DIRECTIONS. Give back exactly the lines of the material below that start at the line containing "(944, 640) none" and end at the line containing "(307, 1163) none", and no others.

RECORDS SHOWN.

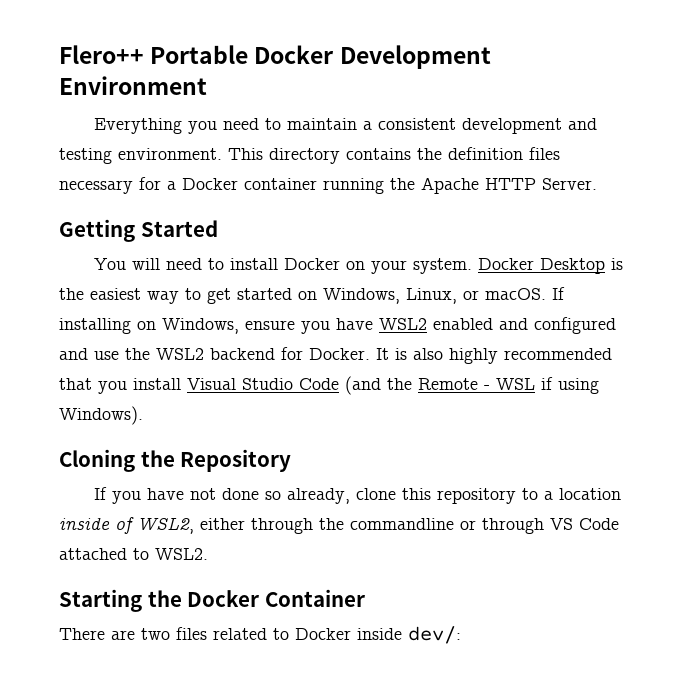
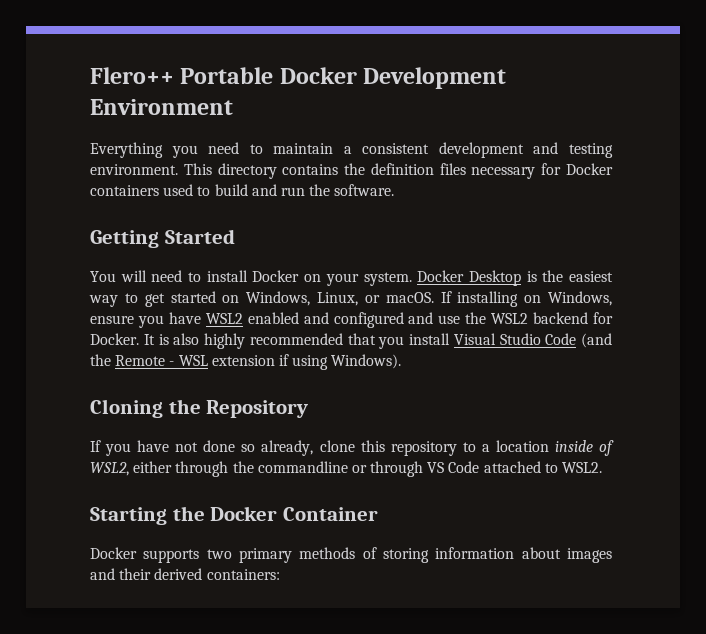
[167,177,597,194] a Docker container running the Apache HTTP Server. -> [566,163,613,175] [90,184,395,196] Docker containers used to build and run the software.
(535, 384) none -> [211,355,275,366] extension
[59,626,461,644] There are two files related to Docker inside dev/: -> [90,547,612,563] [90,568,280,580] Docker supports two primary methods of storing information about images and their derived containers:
--
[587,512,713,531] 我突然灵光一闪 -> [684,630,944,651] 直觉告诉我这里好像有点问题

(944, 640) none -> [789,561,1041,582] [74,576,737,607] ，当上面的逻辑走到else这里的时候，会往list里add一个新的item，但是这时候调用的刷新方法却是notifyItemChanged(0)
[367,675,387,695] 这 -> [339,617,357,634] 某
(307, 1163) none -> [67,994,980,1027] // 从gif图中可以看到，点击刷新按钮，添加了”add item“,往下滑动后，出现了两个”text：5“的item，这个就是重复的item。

EXERCISE SOLUTION.
(944, 640) none -> [789,561,1041,582] [74,576,737,607] ，当上面的逻辑走到else这里的时候，会往list里add一个新的item，但是这时候调用的刷新方法却是notifyItemChanged(0)
[367,675,387,695] 这 -> [339,617,357,634] 某
(307, 1163) none -> [67,994,980,1027] // 从gif图中可以看到，点击刷新按钮，添加了”add item“,往下滑动后，出现了两个”text：5“的item，这个就是重复的item。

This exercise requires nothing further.